▼

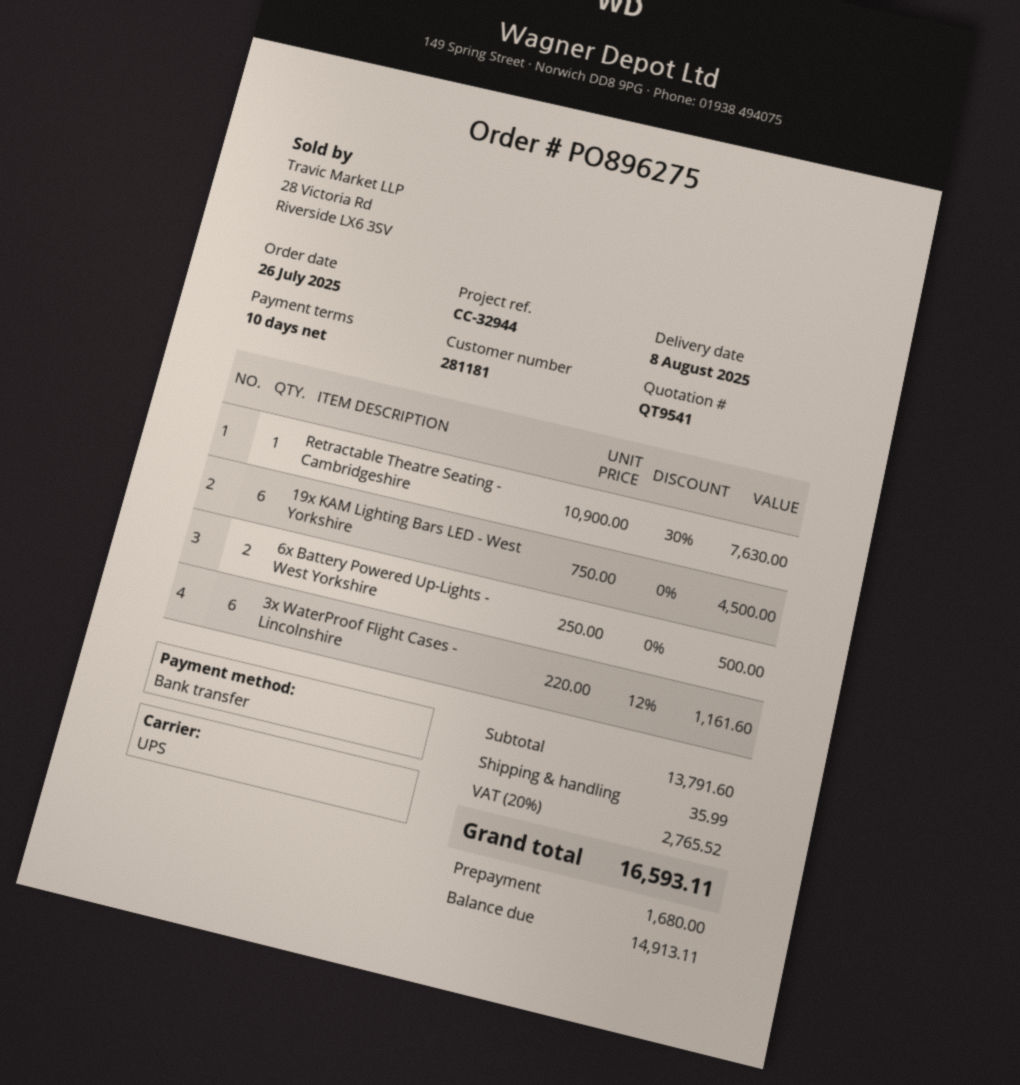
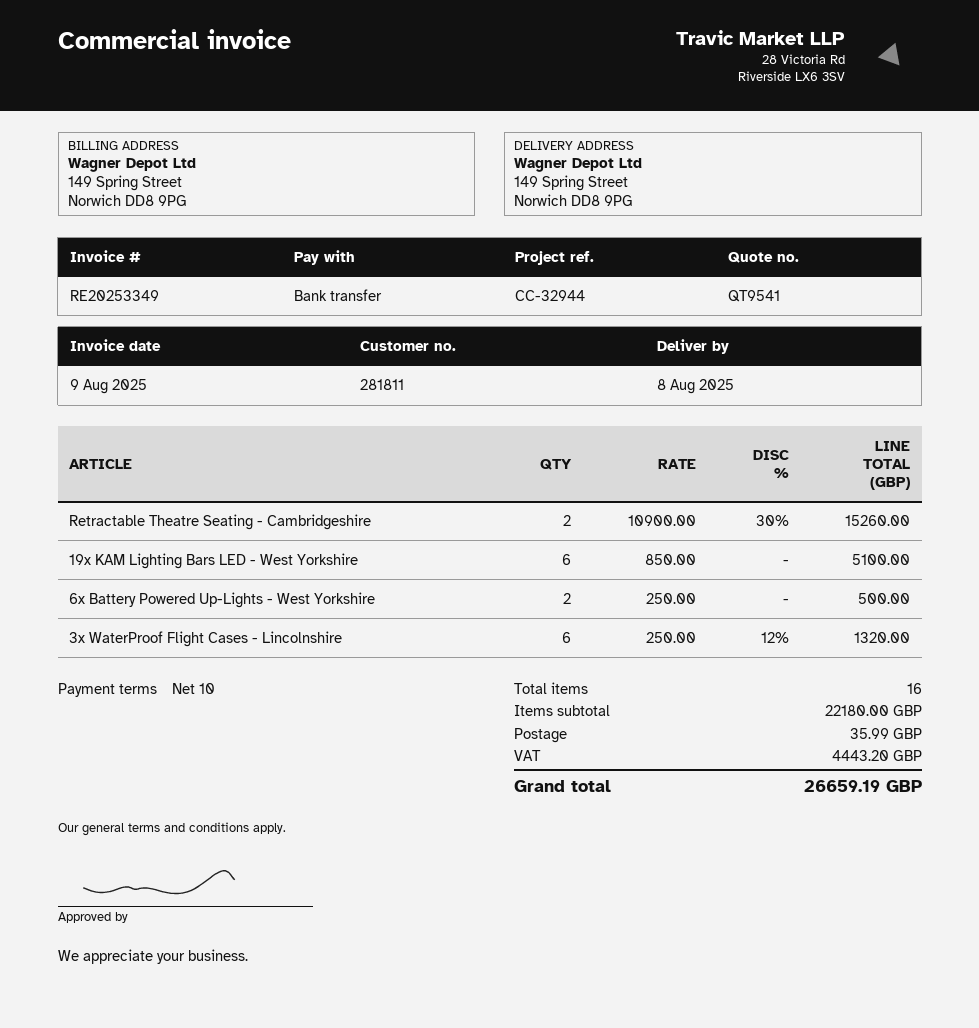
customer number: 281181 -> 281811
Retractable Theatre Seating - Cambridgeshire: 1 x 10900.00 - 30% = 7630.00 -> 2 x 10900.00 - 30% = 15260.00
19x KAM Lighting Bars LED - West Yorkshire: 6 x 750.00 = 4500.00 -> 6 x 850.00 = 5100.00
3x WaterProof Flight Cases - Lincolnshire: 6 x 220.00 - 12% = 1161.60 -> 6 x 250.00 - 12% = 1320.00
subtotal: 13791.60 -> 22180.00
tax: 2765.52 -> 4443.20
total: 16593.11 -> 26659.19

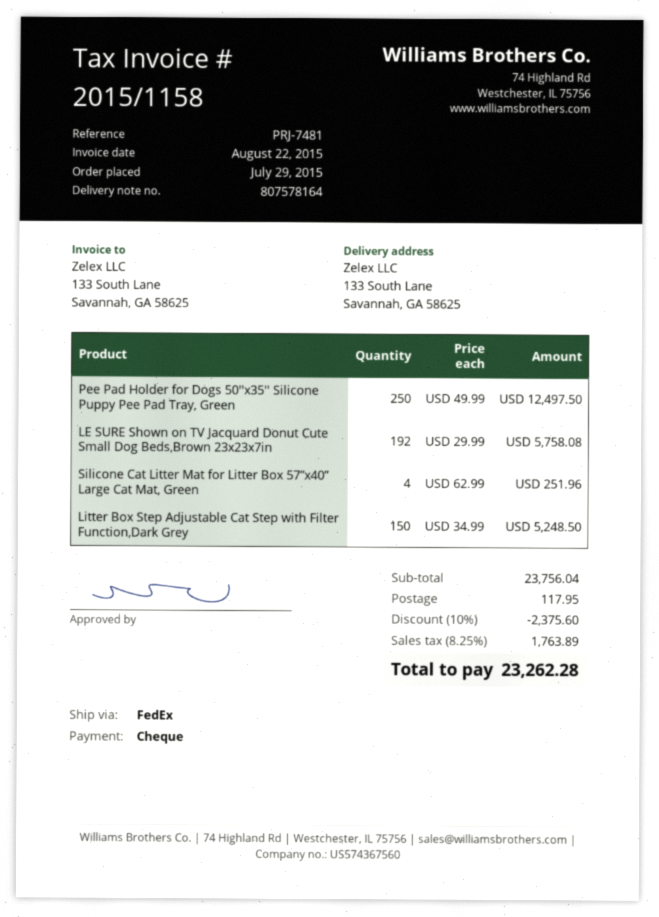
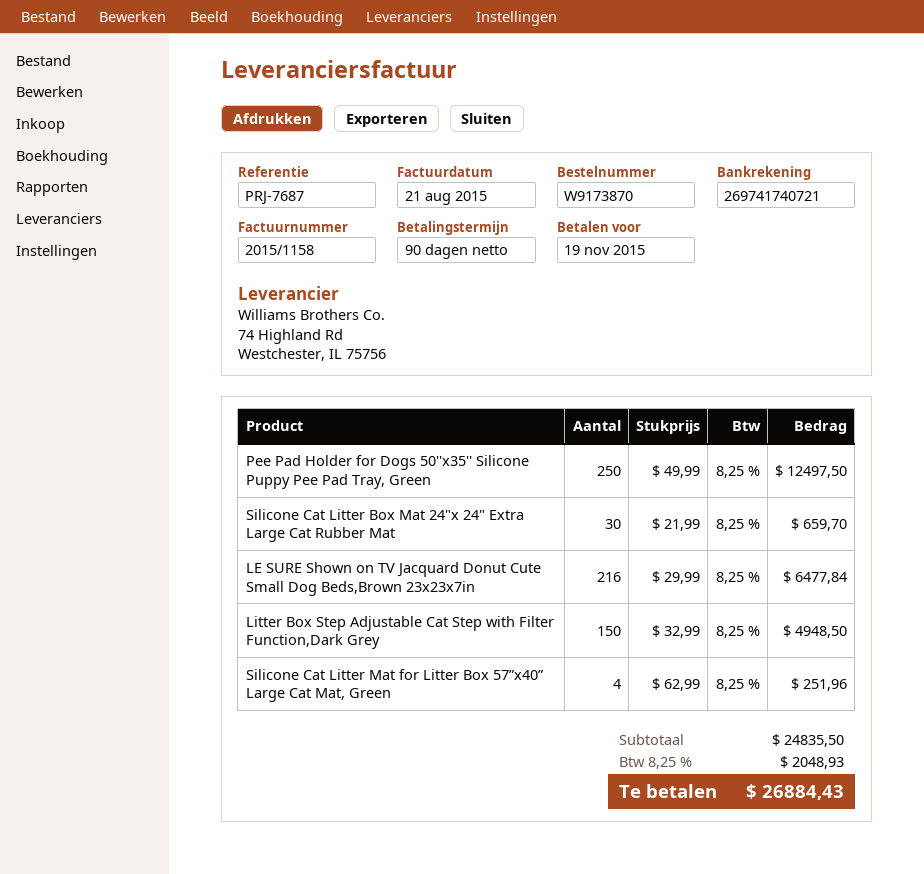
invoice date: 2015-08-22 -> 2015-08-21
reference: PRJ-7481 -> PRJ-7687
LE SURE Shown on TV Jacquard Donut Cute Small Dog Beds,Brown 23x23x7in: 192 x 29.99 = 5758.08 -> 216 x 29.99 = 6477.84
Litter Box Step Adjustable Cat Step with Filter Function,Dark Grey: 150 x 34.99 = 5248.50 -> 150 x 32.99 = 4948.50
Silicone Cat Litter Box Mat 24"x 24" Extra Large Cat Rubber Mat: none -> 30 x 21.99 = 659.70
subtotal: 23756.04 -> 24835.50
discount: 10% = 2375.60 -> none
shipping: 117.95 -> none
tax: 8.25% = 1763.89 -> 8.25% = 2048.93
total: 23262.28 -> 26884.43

▲

Select every line of the material above holding the word "Litter" and copy it.

**Expected answer:**
Litter Box Step Adjustable Cat Step with Filter Function,Dark Grey: 150 x 34.99 = 5248.50 -> 150 x 32.99 = 4948.50
Silicone Cat Litter Box Mat 24"x 24" Extra Large Cat Rubber Mat: none -> 30 x 21.99 = 659.70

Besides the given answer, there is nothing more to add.